Throughput comparison with `regex` and `fancy-regex`, compiled with `--release`. Compile time is excluded; only matching is measured. Uses SIMD intrinsics (AVX2, NEON) with possibly more backends in the near future. Run with `cargo bench -- 'readme/' --list`.
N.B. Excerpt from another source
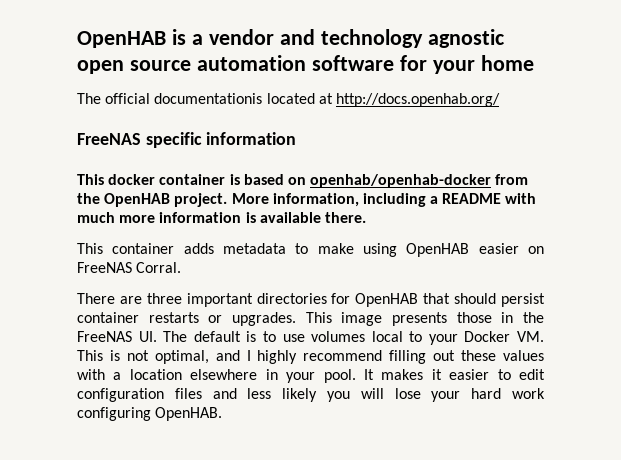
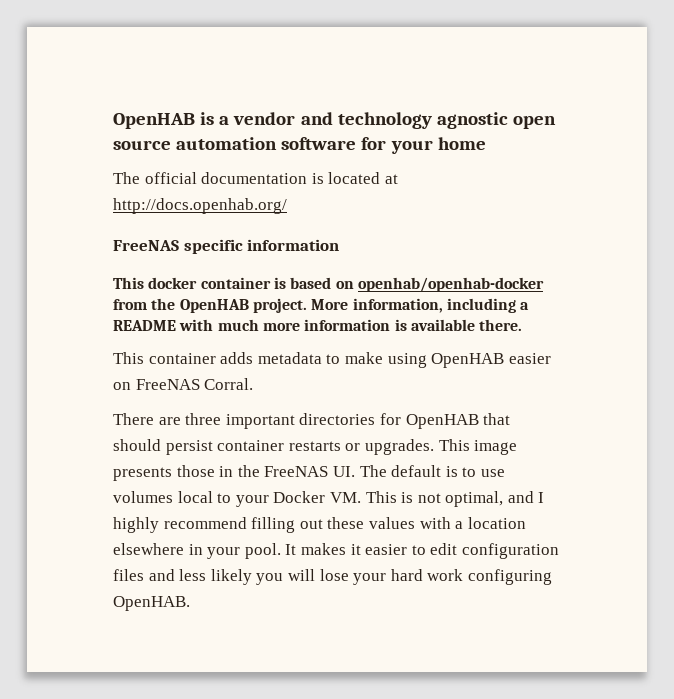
- The official documentationis located at http://docs.openhab.org/
+ The official documentation is located at http://docs.openhab.org/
### AMD Ryzen 7 5800X (105W TDP)

| Benchmark | resharp | regex | fancy-regex |
|---|---|---|---|
| dictionary 2663 words (900KB, ~15 matches) | 500 MiB/s | 552 MiB/s | 545 MiB/s |
| dictionary 2663 words (944KB, ~2678 matches) | **449 MiB/s** | 58 MiB/s | 20 MiB/s |
| dictionary `(?i)` 2663 words (900KB) | **503 MiB/s** | 0.03 MiB/s | 0.03 MiB/s |
| lookaround `(?<=\s)[A-Z][a-z]+(?=\s)` (900KB) | **386 MiB/s** | -- | 25 MiB/s |
| literal alternation (900KB) | **12.1 GiB/s** | 11.4 GiB/s | 10.2 GiB/s |
| literal `"Sherlock Holmes"` (900KB) | 33.9 GiB/s | 38.7 GiB/s | 33.7 GiB/s |

### Rockchip RK3588 ARM (5-10W TDP)

| Benchmark | resharp | regex | fancy-regex |
|---|---|---|---|
| dictionary 2663 words (900KB, ~15 matches) | 287 MiB/s | 313 MiB/s | 312 MiB/s |
| dictionary seeded (944KB, ~2678 matches) | **229 MiB/s** | 25 MiB/s | 8 MiB/s |
| dictionary `(?i)` 2663 words (900KB) | **288 MiB/s** | 0.01 MiB/s | 0.01 MiB/s |
| lookaround `(?<=\s)[A-Z][a-z]+(?=\s)` (900KB) | **204 MiB/s** | -- | 9 MiB/s |
| literal alternation (900KB) | 1.70 GiB/s | 1.99 GiB/s | 1.94 GiB/s |
| literal `"Sherlock Holmes"` (900KB) | 6.44 GiB/s | 7.11 GiB/s | 6.85 GiB/s |

**Notes on the results:**

- The first dictionary row is roughly tied - the prose haystack only contains ~15 matches, so the lazy DFA barely explores any states. RE#'s advantage is that its full DFA is smaller, but this isn't visible when most states are never materialized.
- On longer inputs or denser matches, the other engines will degrade - take lazy-dfa benchmarks with a grain of salt, you will not be matching the exact same string over and over in the real world. The seeded dictionary row confirms this: with ~2678 matches, RE# holds at 449 MiB/s vs 58 MiB/s for `regex` on x86, and 229 MiB/s vs 25 MiB/s on ARM.
- The `(?i)` row shows what happens when the pattern forces `regex` to fall back from its DFA to an NFA: throughput drops to 0.03 MiB/s (x86) / 0.01 MiB/s (ARM). RE# handles case folding in the DFA and maintains full speed. You can increase `regex`'s DFA threshold to avoid this fallback, but only up to a point.
- RE# compiles lookarounds directly into the automaton - no back-and-forth between forward and backward passes. `regex` doesn't support lookarounds except for anchors; `fancy-regex` handles them via backtracking, which is occasionally much slower.
- The same patterns that win on x86 also win on ARM - the full DFA approach scales down well.
- If you encounter a bug or a pattern where RE# is >5x slower than `regex` or `fancy-regex`, please [open an issue](https://github.com/ieviev/resharp/issues) - it would help improve the library. Note that `regex` returns leftmost-first matches while RE# returns leftmost-longest, so match results may differ. The performance profile also differs - RE# works right to left while `regex` works left to right.

## Crate structure

| Crate | Description |
|-------|-------------|
| `resharp` | engine and public API `(resharp-engine)` |
| `resharp-algebra` | algebraic regex tree, constraint solver, nullability analysis |
| `resharp-parser` | pattern string to AST, extends `regex-syntax` with RE# operators |

And most importantly, have fun! :)